TO DO: Omit every picture. Return all other data as it stands.

Modification records:
┄┄┄┄┄┄

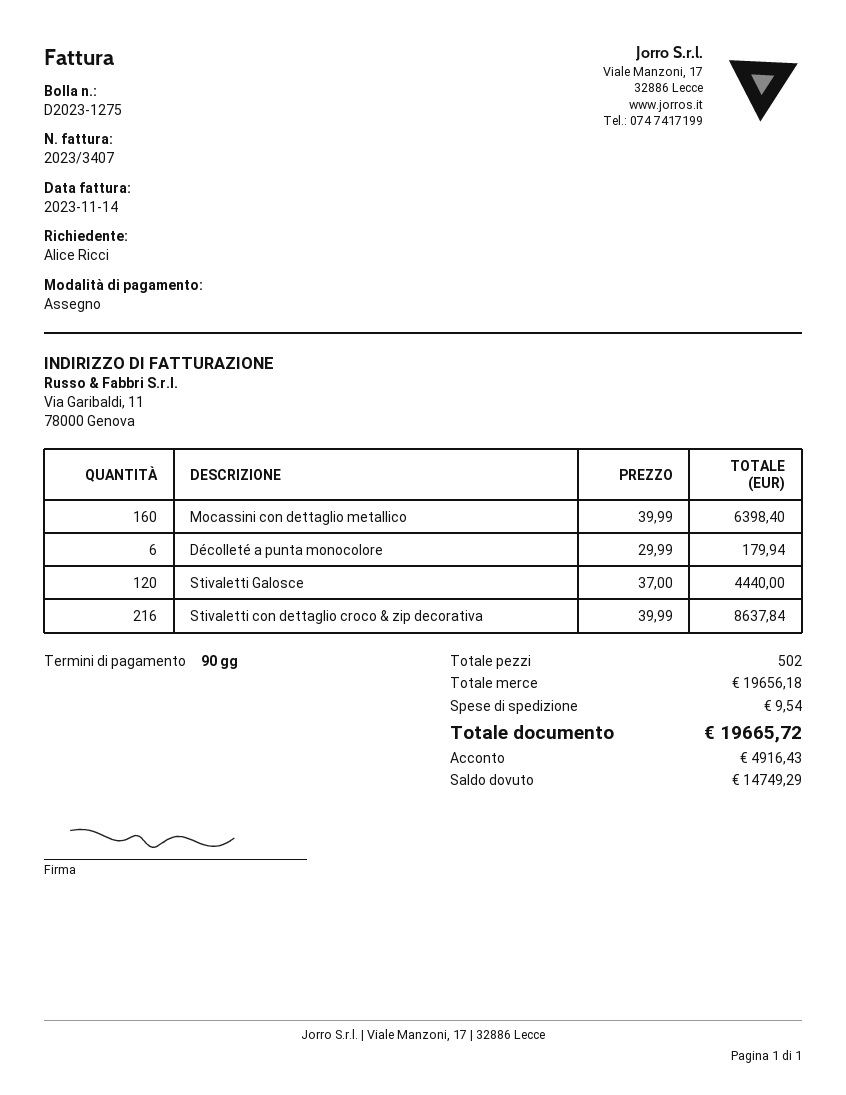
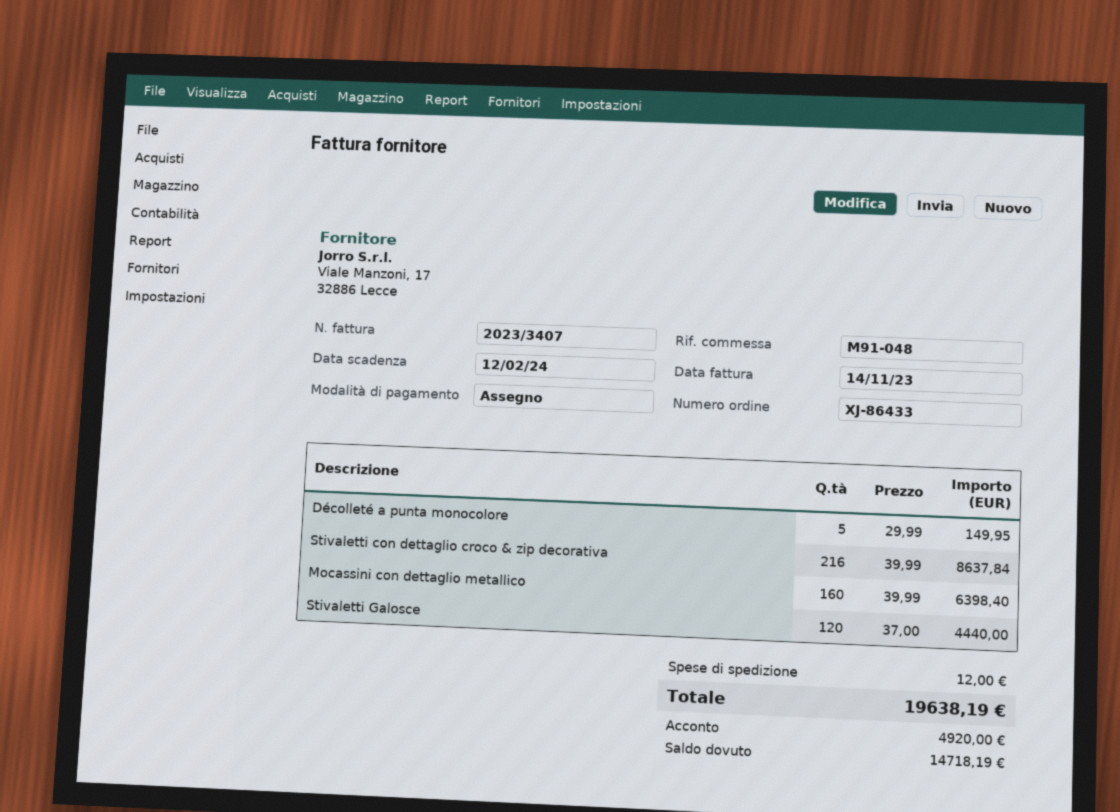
Décolleté a punta monocolore: 6 x 29.99 = 179.94 -> 5 x 29.99 = 149.95
shipping: 9.54 -> 12.00
total: 19665.72 -> 19638.19
deposit: 4916.43 -> 4920.00
balance: 14749.29 -> 14718.19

┄┄┄┄┄┄

FINISHED EXERCISE:
Décolleté a punta monocolore: 6 x 29.99 = 179.94 -> 5 x 29.99 = 149.95
shipping: 9.54 -> 12.00
total: 19665.72 -> 19638.19
deposit: 4916.43 -> 4920.00
balance: 14749.29 -> 14718.19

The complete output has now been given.